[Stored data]
- Opening Delimiter -
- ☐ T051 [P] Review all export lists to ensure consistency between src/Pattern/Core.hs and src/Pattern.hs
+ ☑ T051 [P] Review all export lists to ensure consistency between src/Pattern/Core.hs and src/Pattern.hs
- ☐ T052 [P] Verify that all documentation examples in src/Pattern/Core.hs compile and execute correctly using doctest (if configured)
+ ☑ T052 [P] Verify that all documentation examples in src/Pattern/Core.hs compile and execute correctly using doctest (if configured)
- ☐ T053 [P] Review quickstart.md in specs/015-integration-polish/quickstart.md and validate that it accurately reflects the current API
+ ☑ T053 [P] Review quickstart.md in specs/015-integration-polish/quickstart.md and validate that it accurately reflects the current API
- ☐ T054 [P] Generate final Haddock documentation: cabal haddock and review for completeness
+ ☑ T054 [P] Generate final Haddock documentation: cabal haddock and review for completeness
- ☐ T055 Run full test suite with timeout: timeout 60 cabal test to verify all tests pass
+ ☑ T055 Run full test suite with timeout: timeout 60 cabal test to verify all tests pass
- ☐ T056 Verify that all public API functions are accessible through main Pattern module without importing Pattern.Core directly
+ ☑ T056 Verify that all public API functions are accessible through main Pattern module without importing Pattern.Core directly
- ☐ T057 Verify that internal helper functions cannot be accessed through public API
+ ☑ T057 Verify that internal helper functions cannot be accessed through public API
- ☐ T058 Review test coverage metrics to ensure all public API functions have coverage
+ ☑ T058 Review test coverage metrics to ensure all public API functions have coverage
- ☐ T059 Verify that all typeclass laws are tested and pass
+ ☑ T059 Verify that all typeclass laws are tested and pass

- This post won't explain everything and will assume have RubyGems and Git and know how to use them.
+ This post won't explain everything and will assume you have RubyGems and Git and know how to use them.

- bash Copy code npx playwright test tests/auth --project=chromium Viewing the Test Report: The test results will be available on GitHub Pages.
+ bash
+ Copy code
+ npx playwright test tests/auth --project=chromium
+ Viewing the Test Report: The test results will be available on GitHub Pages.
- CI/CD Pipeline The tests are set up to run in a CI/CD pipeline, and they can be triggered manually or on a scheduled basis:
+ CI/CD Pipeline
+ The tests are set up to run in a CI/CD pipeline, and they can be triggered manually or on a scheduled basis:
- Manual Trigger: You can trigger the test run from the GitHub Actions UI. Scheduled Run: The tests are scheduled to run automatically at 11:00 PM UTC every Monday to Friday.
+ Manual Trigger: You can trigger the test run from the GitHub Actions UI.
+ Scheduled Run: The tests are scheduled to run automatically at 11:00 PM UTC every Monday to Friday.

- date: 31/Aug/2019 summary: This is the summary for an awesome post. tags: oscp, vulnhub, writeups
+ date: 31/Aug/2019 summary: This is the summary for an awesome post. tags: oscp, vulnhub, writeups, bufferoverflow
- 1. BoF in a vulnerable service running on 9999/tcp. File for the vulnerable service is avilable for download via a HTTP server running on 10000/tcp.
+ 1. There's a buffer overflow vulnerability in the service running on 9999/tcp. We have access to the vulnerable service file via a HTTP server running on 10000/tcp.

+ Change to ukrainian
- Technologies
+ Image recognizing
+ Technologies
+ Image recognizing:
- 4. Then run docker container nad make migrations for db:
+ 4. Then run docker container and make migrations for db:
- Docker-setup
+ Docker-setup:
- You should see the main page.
- Closing Delimiter -
**Work order:**
Your reply must consist of one number, the count of lines in the entries that hold "available".

**Result of the exercise:**
2